Endpoint Buffer Size Impact

The single most impactful configuration change for USB throughput is packet size. Moving from Full Speed's 64-byte maximum bulk packet to High Speed's 512-byte maximum is a direct 8× throughput multiplier for the same transaction count. But even within a given speed, software buffer sizes determine how efficiently the endpoint can stream data.

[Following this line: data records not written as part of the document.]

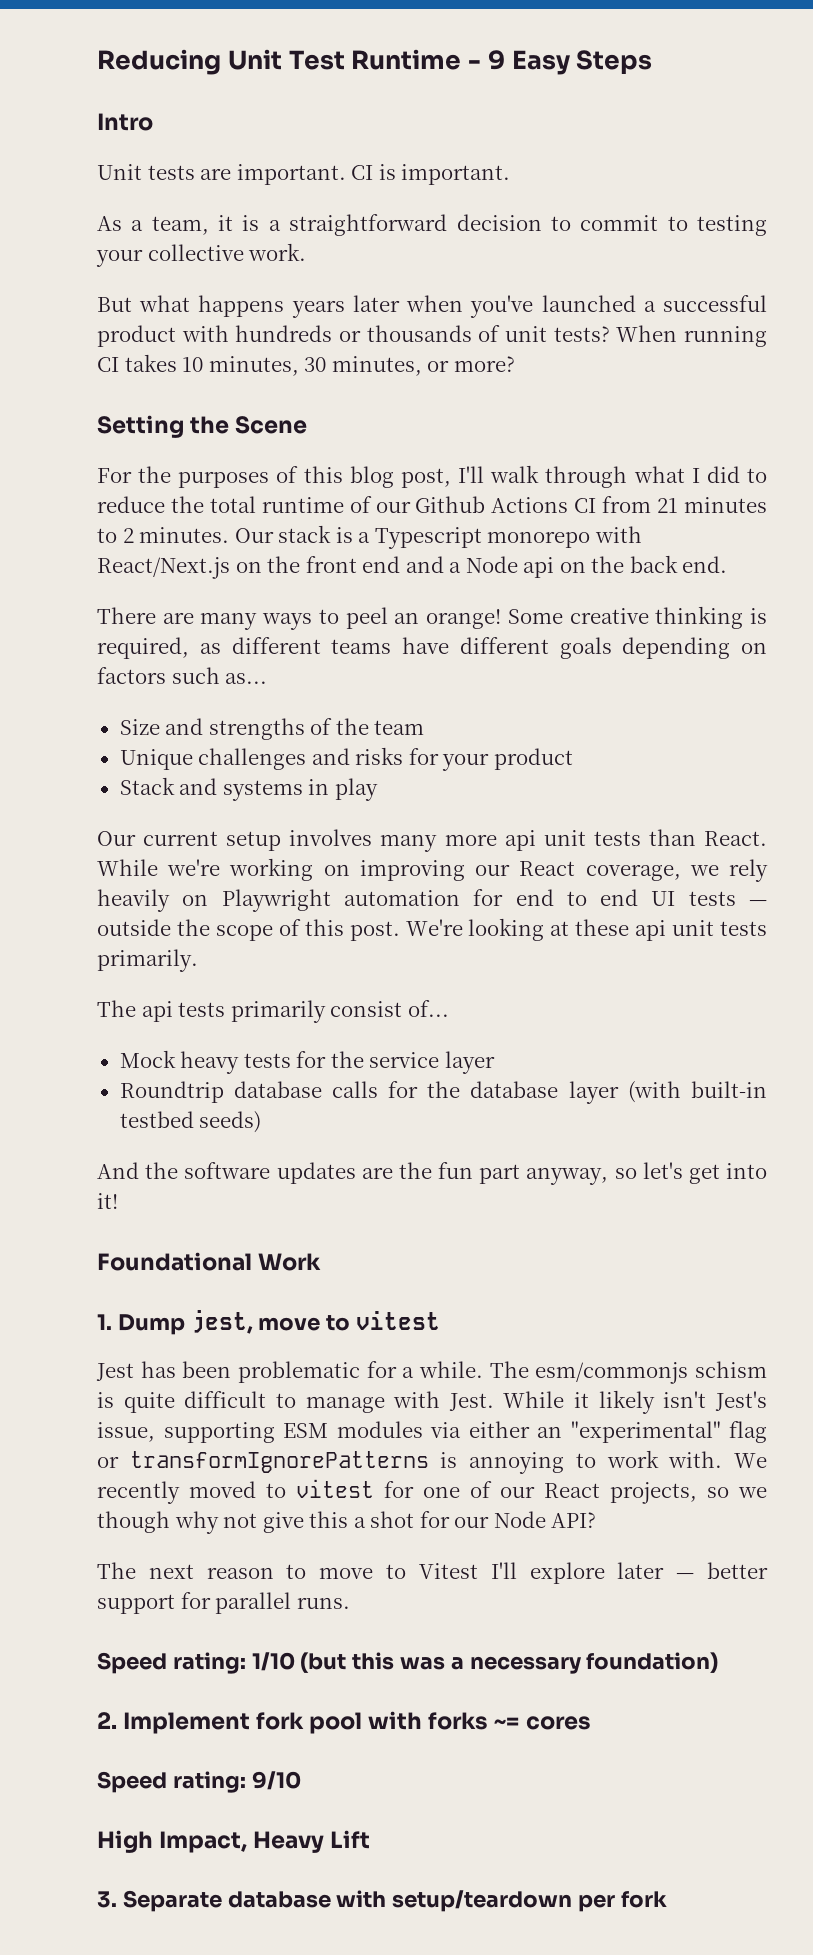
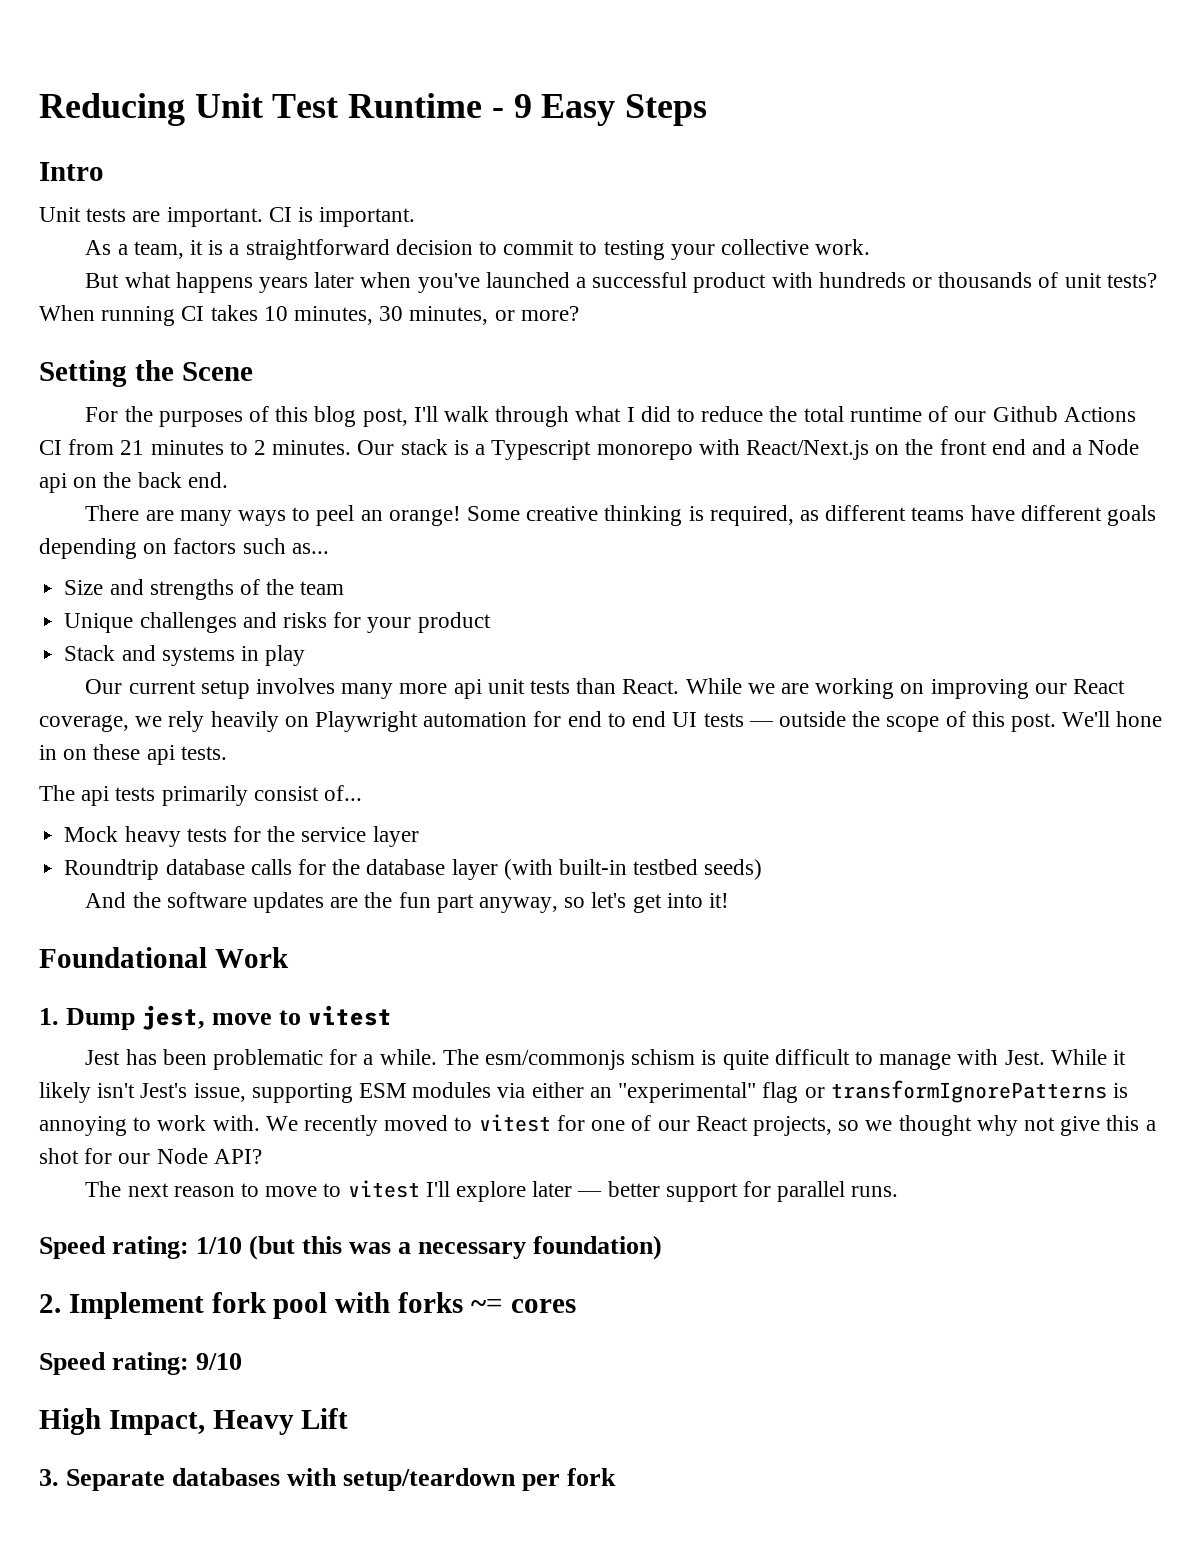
- While we're working on improving our React coverage, we rely heavily on Playwright automation for end to end UI tests — outside the scope of this post.
+ While we are working on improving our React coverage, we rely heavily on Playwright automation for end to end UI tests — outside the scope of this post.
- We're looking at these api unit tests primarily.
+ We'll hone in on these api tests.
- We recently moved to vitest for one of our React projects, so we though why not give this a shot for our Node API?
+ We recently moved to vitest for one of our React projects, so we thought why not give this a shot for our Node API?
- The next reason to move to Vitest I'll explore later — better support for parallel runs.
+ The next reason to move to vitest I'll explore later — better support for parallel runs.
- 3. Separate database with setup/teardown per fork
+ 3. Separate databases with setup/teardown per fork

Max Bulk Packet Sizes by Speed

USB Speed	Max Bulk Packet	Max Interrupt Packet	Max Isochronous Packet	Control EP0 Max
Low Speed (1.5 Mbps)	N/A (no bulk)	8 bytes	N/A	8 bytes
Full Speed (12 Mbps)	64 bytes	64 bytes	1023 bytes	8, 16, 32, or 64 bytes
High Speed (480 Mbps)	512 bytes	1024 bytes	1024 bytes (×3 = 3072)	64 bytes

TinyUSB Buffer Size Configuration

/* tusb_config.h — critical buffer size settings */

/* CDC endpoint buffer — determines how much data can be queued.    */
/* FS: use 512 (8 x 64-byte packets). HS: use 4096 (8 x 512-byte). */
#define CFG_TUD_CDC_EP_BUFSIZE      512    /* FS default            */
/* #define CFG_TUD_CDC_EP_BUFSIZE   4096 */ /* HS recommended       */

/* CDC RX/TX FIFO sizes — application-side buffers             */
/* Should be 4-8x EP buffer size to absorb processing bursts   */
#define CFG_TUD_CDC_RX_BUFSIZE      (4 * CFG_TUD_CDC_EP_BUFSIZE)
#define CFG_TUD_CDC_TX_BUFSIZE      (4 * CFG_TUD_CDC_EP_BUFSIZE)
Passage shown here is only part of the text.